The Toledo Blade has this lengthy new editorial headlined "Addicted to Prisons" that discusses lots of interesting facets of Ohio's criminal justice system. Here are excerpts:
Stark differences in judges, as well as access to local treatment programs, have created appalling disparities in how justice is handed out to addicts and nonviolent drug offenders in Ohio. Two cases involving heroin addicts, portrayed today in a front-page column by The Blade’s deputy editorial page editor, Jeff Gerritt, show what Ohio is doing right and what it continues to do wrong.
In Hardin County, Kaylee Morrison, 28, was just sentenced to four years in prison, where she will cost taxpayers $100,000 while failing to get the help she needs to manage her addiction. In neighboring Marion County, Clayton Wood, 29, was sentenced to drug court, where he gets treated in his community while working full time and paying taxes.
Ohio’s heroin and opioid epidemic has rocked the state’s criminal justice system, flooding its crowded prisons and burdened courts with addicts and minor drug offenders who would be more effectively — and inexpensively — treated in their communities. Of the more than 20,000 people entering Ohio’s prisons each year, the share of inmates admitted for opioid- and heroin-related crimes has increased more than 400 percent in the past 13 years.
Moving Ohio to a more cost-effective, rational, and humane criminal justice system will take, among other things, more drug courts, sentencing and code reforms, and a significant shift of resources from state prisons to community-based treatment programs....
Statistical profiles of the state’s incoming inmates underscore the need for change. They show many low-level offenders with short sentences that community-based sanctions could handle more effectively at a fraction of the $25,000 a year it costs to imprison them.

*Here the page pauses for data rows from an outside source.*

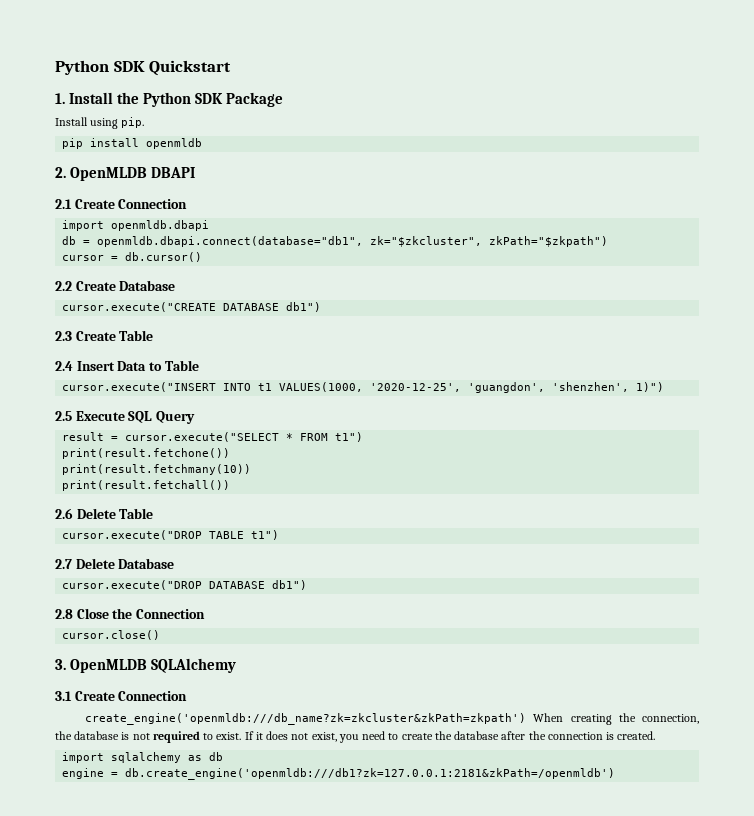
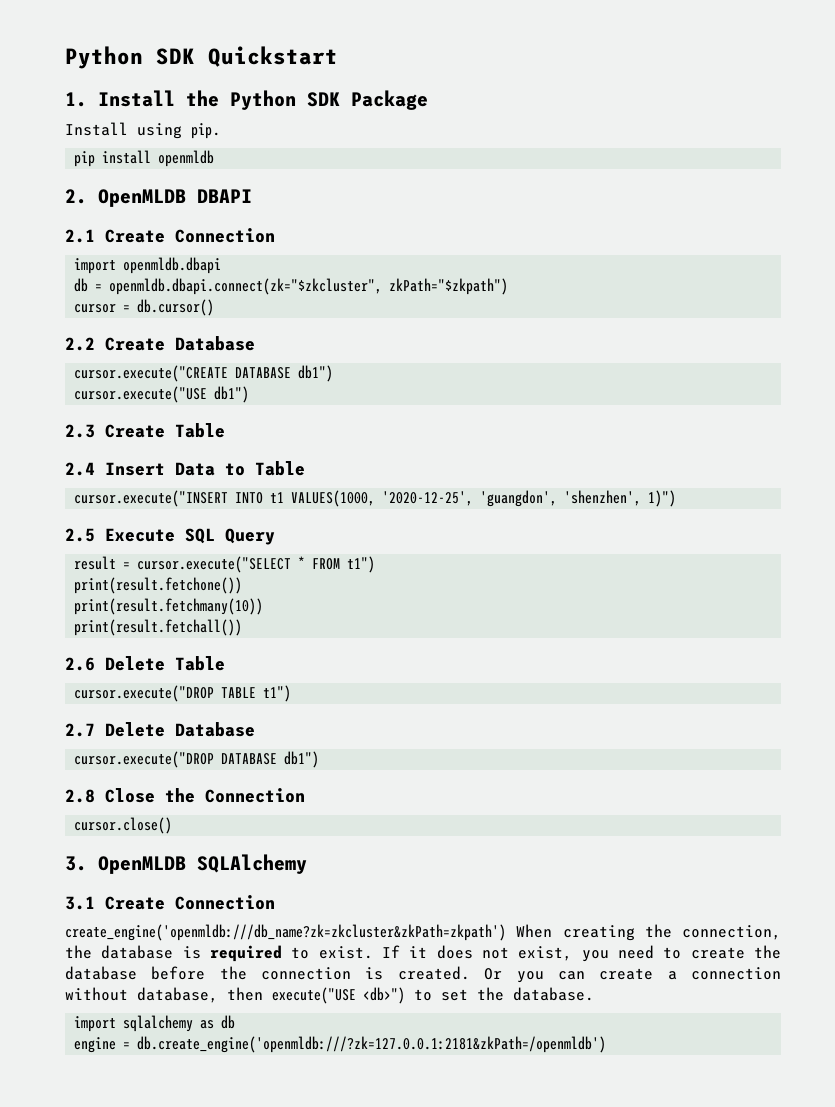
[97,236,483,247] openmldb.dbapi.connect(database="db1", zk="$zkcluster", -> [109,278,383,295] openmldb.dbapi.connect(zk="$zkcluster",
(322, 307) none -> [74,386,250,403] // cursor.execute("USE db1")
[132,733,150,740] not -> (201, 952) none
[501,731,526,740] after -> [151,966,206,980] before
(656, 735) none -> [484,967,782,983] [65,987,594,1004] Or you can create a connection without database, then execute("USE <db>") to set the database.
[125,768,616,780] db.create_engine('openmldb:///db1?zk=127.0.0.1:2181&zkPath=/openmldb') -> [137,1036,607,1053] db.create_engine('openmldb:///?zk=127.0.0.1:2181&zkPath=/openmldb')

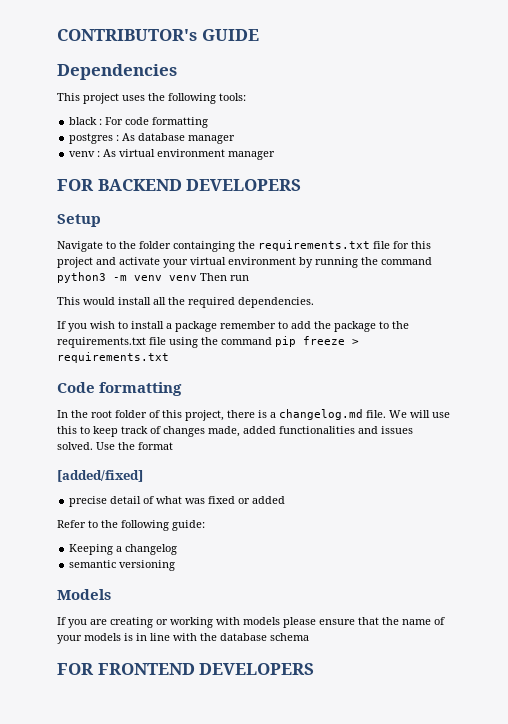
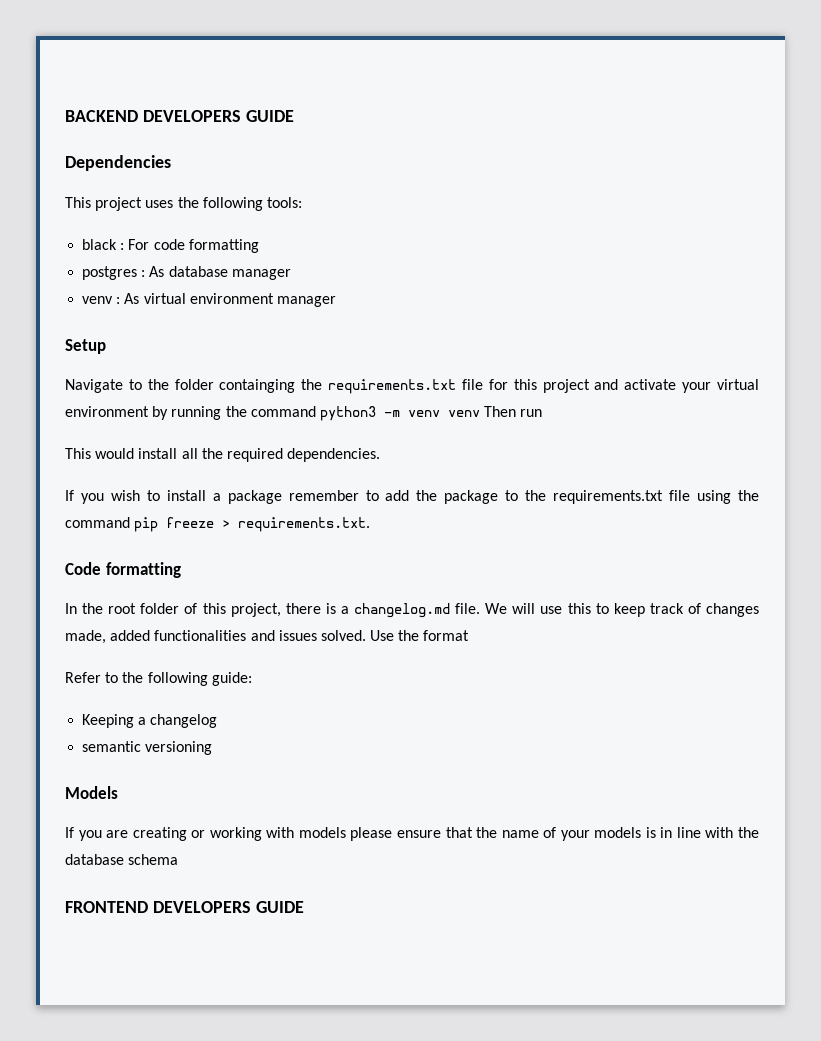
[57,29,197,41] CONTRIBUTOR's -> [65,110,241,122] BACKEND DEVELOPERS
[57,179,302,191] // FOR BACKEND DEVELOPERS -> (336, 301) none
[57,352,169,363] requirements.txt -> [238,517,371,532] requirements.txt.
[57,470,143,482] [69,496,286,507] // [added/fixed] // precise detail of what was fixed or added -> (470, 635) none
[57,663,94,675] FOR -> (179, 859) none
(315, 669) none -> [255,901,304,913] GUIDE

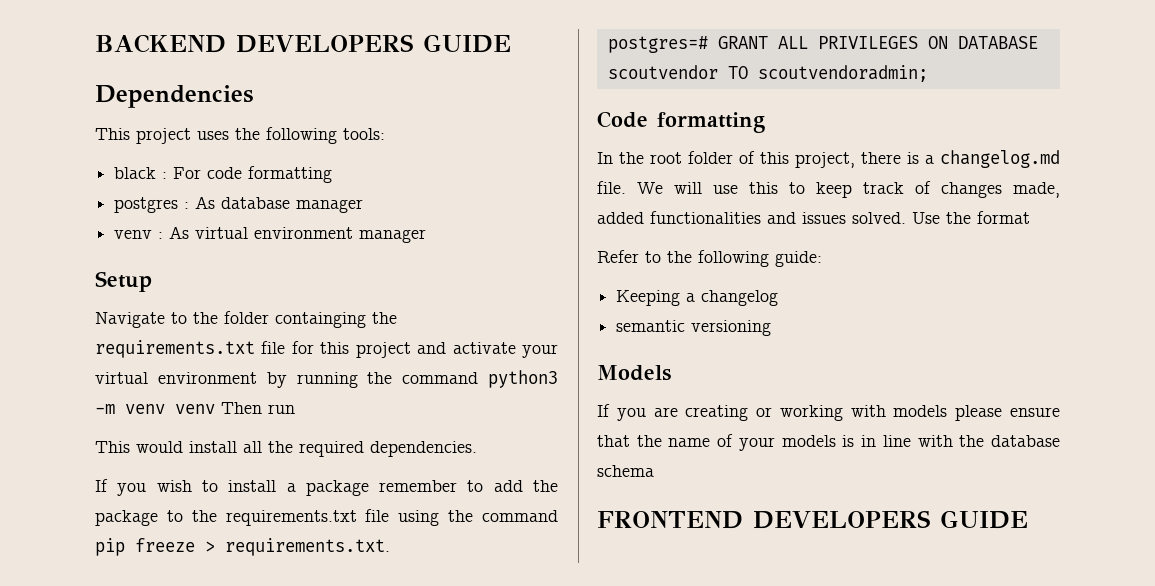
(371, 524) none -> [607,36,1038,53] [607,65,928,82] // postgres=# GRANT ALL PRIVILEGES ON DATABASE scoutvendor TO scoutvendoradmin;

More than 5,000 people a year go to prison in Ohio for drug crimes, mostly low-level offenses. Almost the same number of incoming prisoners — most of them addicts — have never been arrested for, or convicted of, a violent offense. Moreover, nearly 45 percent of those who go to prison each year in Ohio — almost 9,000 people — serve less than a year. That’s not enough time for them to get involved in meaningful programs that would reduce their chances of returning to prison.
Incarcerating minor drug offenders is costing Ohio tens, if not hundreds, of millions of dollars. Ohio taxpayers get little return on that investment, as untreated addicts return to their communities unequipped to cope with their disease.
Adult felony drug courts, which combine treatment with more-frequent but shorter sanctions, offer an excellent alternative. Residents of every Ohio county should have access to one. Still, such specialized dockets, with assigned probation officers, exist in fewer than a third of Ohio’s 88 counties....
With or without drug courts, judges need sufficient resources in their communities to treat drug addiction and serve as cost-effective alternatives to incarceration. Such programs give judges more sentencing options.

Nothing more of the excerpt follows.